South Korea's gross domestic product (GDP) may shrink by nearly 8% from that of 2014 in just 12 years should the ratio of its aged population continue to increase at the current pace, a report showed Tuesday.
According to the report from the Korea Economic Research Institute (KERI), the country's GDP is expected to shrink 7.95% from that of 2014 by 2026, simply due to the lack of people eligible to work, state news agency (Yonhap) reported.
The country continues to struggle with one of the world's lowest birth rates, while fast improving medical technologies and services are pushing up the overall age of the population.
As of 2014, the ratio of people aged 65 years or older stood at 12.68%. A country is considered an aged society when the ratio reaches over 14%.
South Korea's ratio of the elderly population is expected to reach over 20% in 2026, and 35.15% in 2050, the report said.

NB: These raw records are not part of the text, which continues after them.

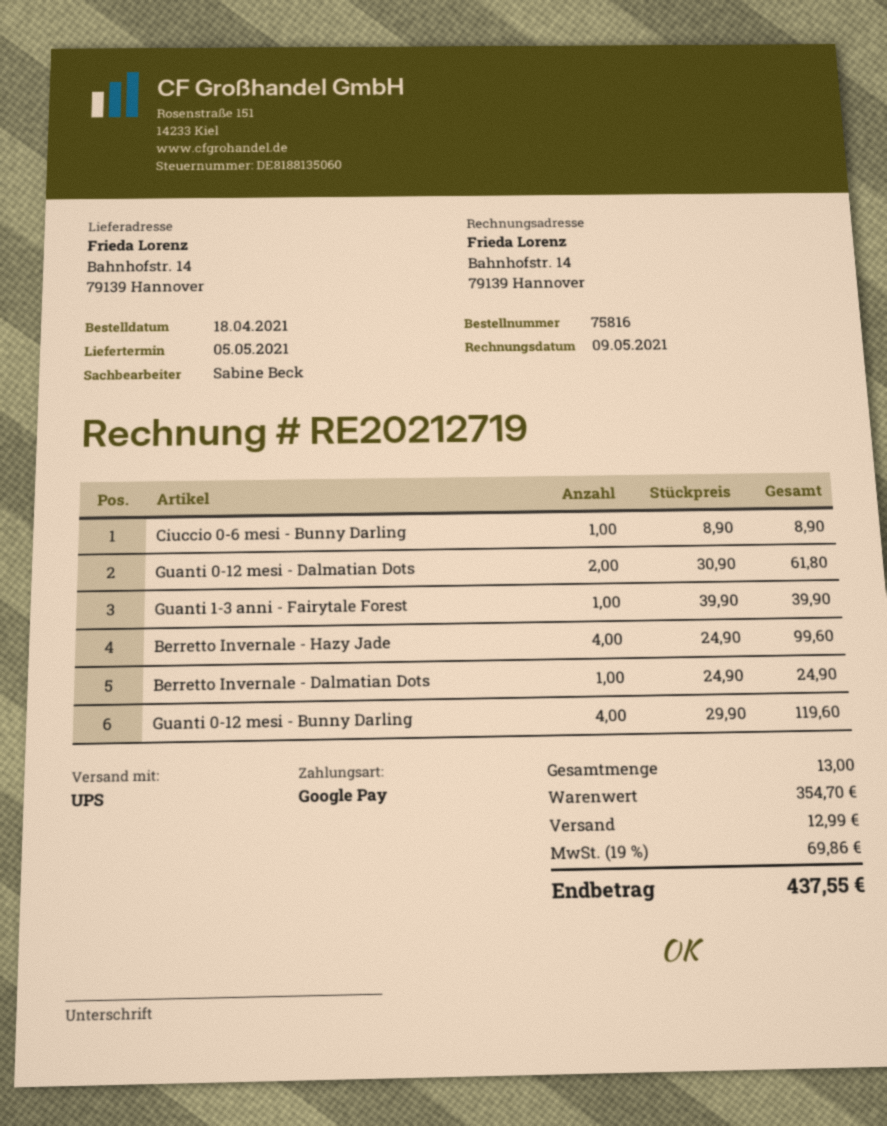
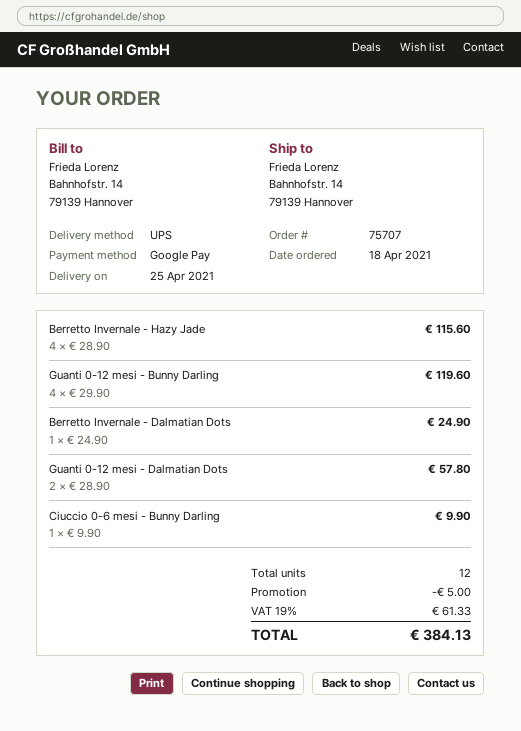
order number: 75816 -> 75707
delivery date: 2021-05-05 -> 2021-04-25
Ciuccio 0-6 mesi - Bunny Darling: 1 x 8.90 = 8.90 -> 1 x 9.90 = 9.90
Guanti 0-12 mesi - Dalmatian Dots: 2 x 30.90 = 61.80 -> 2 x 28.90 = 57.80
Guanti 1-3 anni - Fairytale Forest: 1 x 39.90 = 39.90 -> none
Berretto Invernale - Hazy Jade: 4 x 24.90 = 99.60 -> 4 x 28.90 = 115.60
total quantity: 13 -> 12
discount: none -> 5.00
shipping: 12.99 -> none
tax: 19% = 69.86 -> 19% = 61.33
total: 437.55 -> 384.13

"In 2050, the country's aged population is expected to account for 35.15% of the total. This will cause a 21.90% drop in the country's GDP from 2014," it said.
To keep Asia's fourth-largest economy growing, the country needs to boost its employment rate by 7.8 percentage points to over 73% in 2026.
However, considering that the country's employment rate gained only 2 percentage points over a 12-year period between 2002 and 2014, it will not be an easy task, it noted.
"A drop in GDP will be inevitable as the population continues to age at such a fast rate. There need to be efforts to improve the country's employment rate as part of efforts to at least maintain the country's GDP at the current level," the report said.